**WHAT IS BEING ASKED**
Pictures are not part of the copy. Reproduce all the records exactly.

**DATA FOR ANALYSIS**

━━━━━━━━━━━━━━━━━━━━━━━━━━━━━━

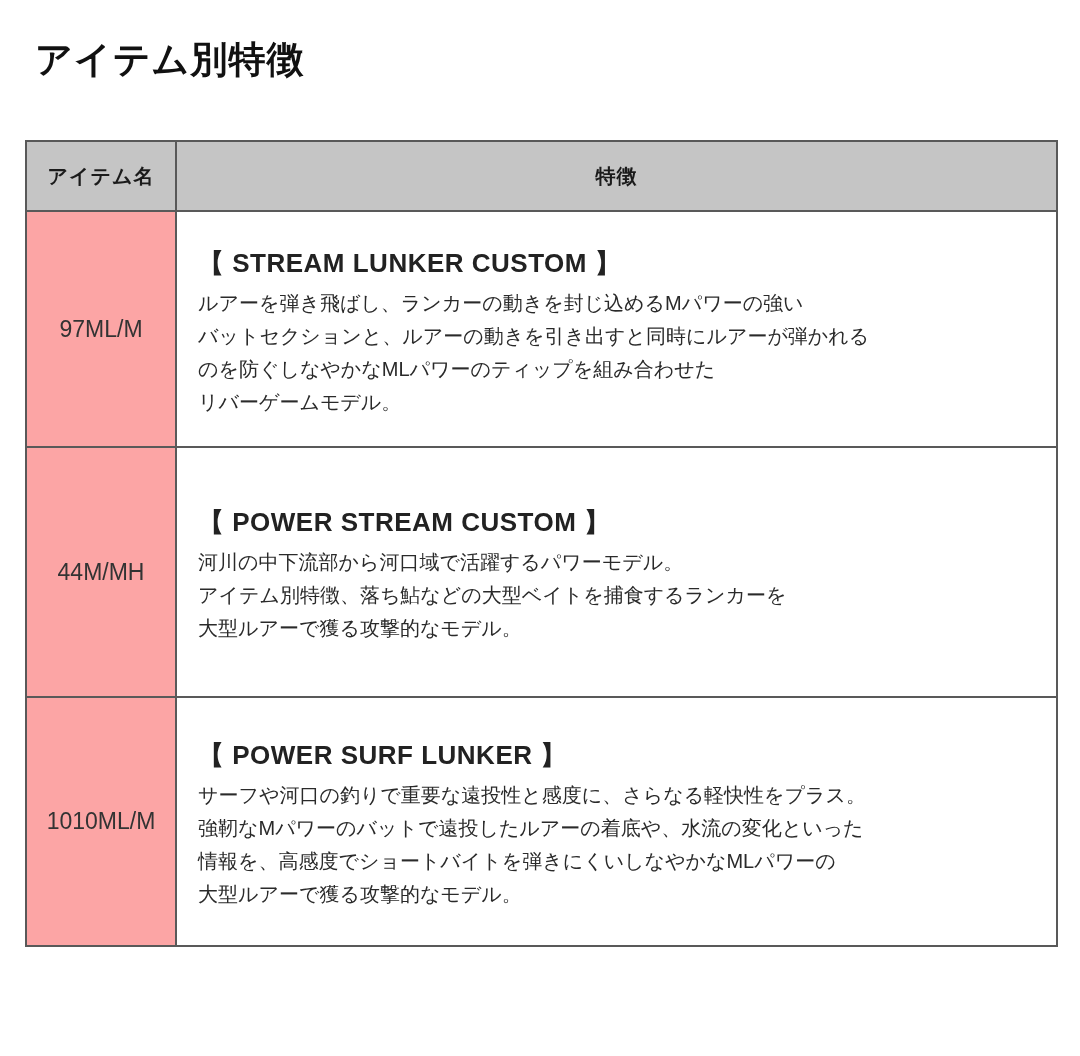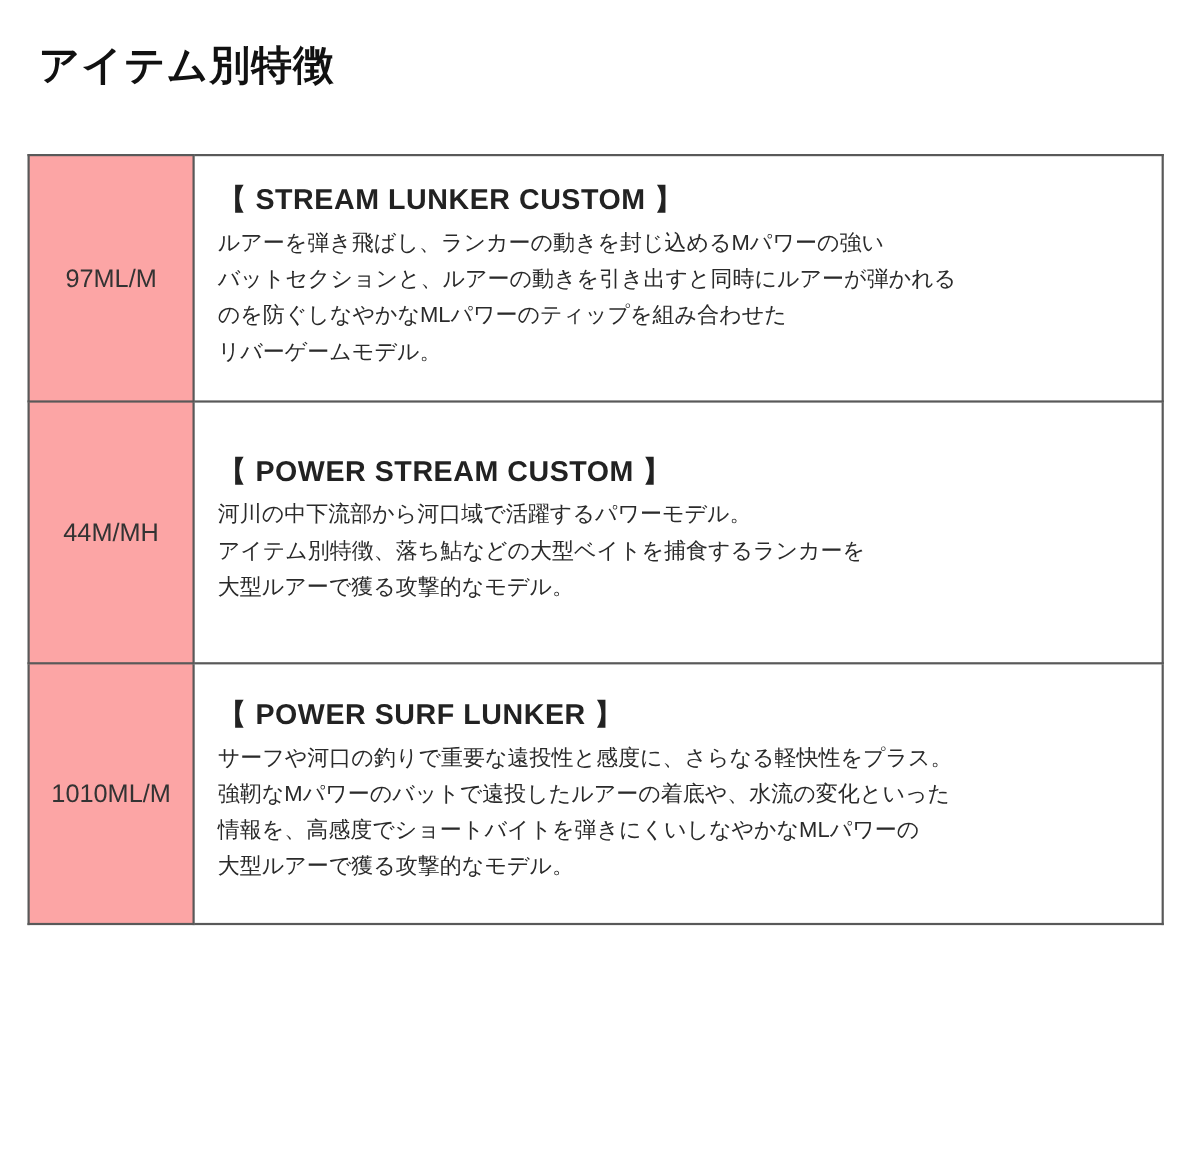--- a/index.html
+++ b/index.html
@@ -90,6 +90,10 @@
       <col>
     </colgroup>
     <tbody>
+        <tr class="header-row">
+      <th>アイテム名</th>
+      <th>特徴</th>
+    </tr>
 
     <tr class="row-1">
       <td class="item-cell">97ML/M</td>

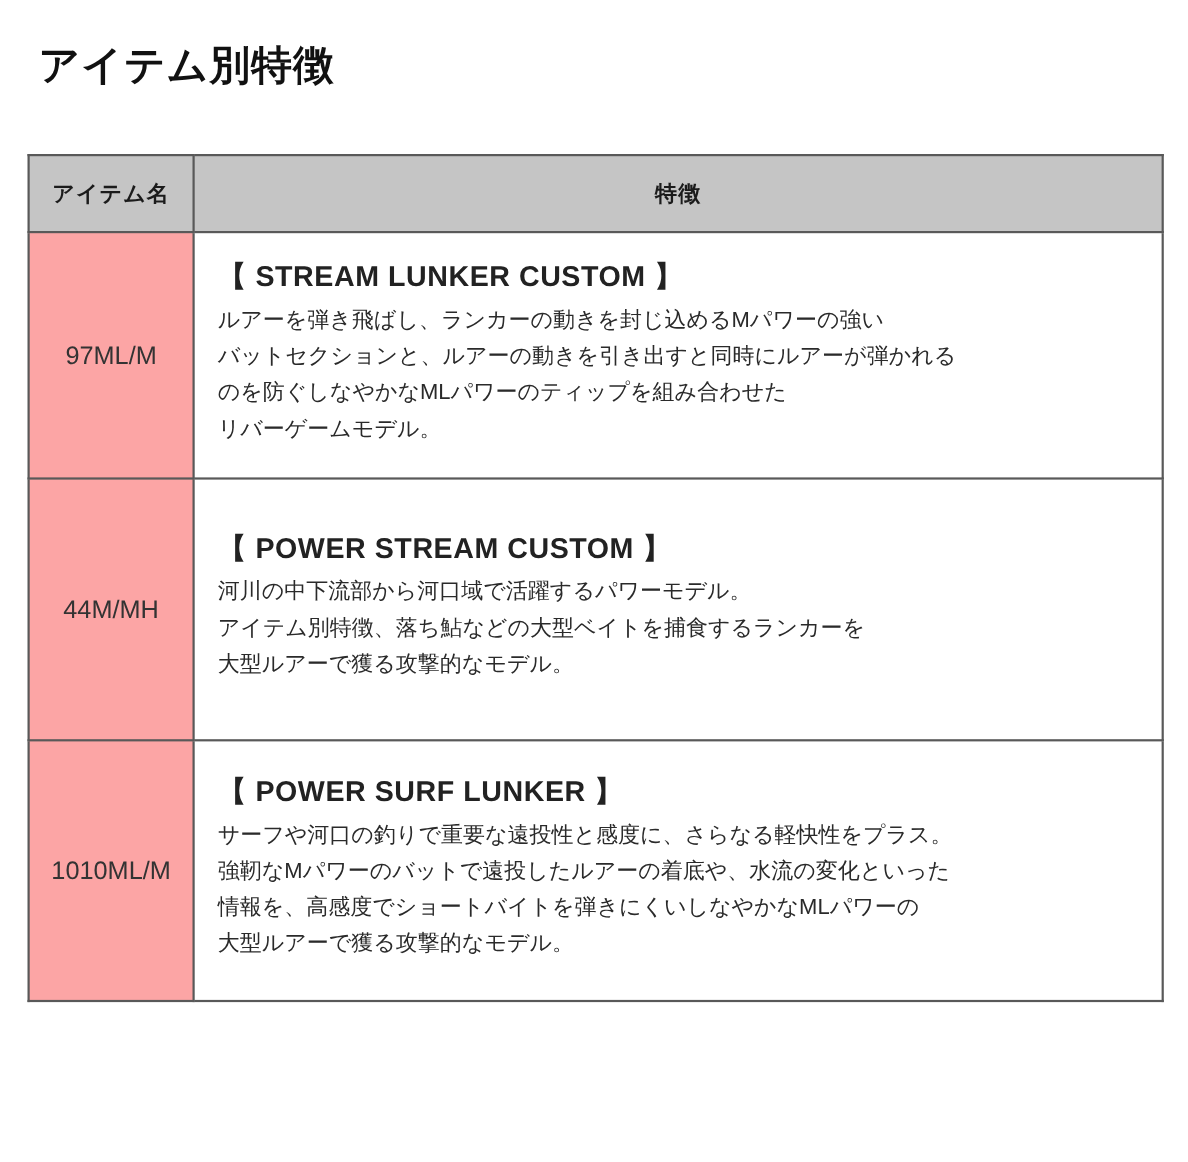--- a/index.html
+++ b/index.html
@@ -58,7 +58,7 @@
   }
   .feature-cell {
     background: #ffffff;
-    padding: 8px 18px 14px 21px;
+    padding: 20px 18px 14px 21px;
   }
   .row-1 .feature-cell { height: 200px; }
   .row-2 .feature-cell { height: 214px; }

━━━━━━━━━━━━━━━━━━━━━━━━━━━━━━

**TASK OUTPUT**
--- a/index.html
+++ b/index.html
@@ -90,6 +90,10 @@
       <col>
     </colgroup>
     <tbody>
+        <tr class="header-row">
+      <th>アイテム名</th>
+      <th>特徴</th>
+    </tr>
 
     <tr class="row-1">
       <td class="item-cell">97ML/M</td>

--- a/index.html
+++ b/index.html
@@ -58,7 +58,7 @@
   }
   .feature-cell {
     background: #ffffff;
-    padding: 8px 18px 14px 21px;
+    padding: 20px 18px 14px 21px;
   }
   .row-1 .feature-cell { height: 200px; }
   .row-2 .feature-cell { height: 214px; }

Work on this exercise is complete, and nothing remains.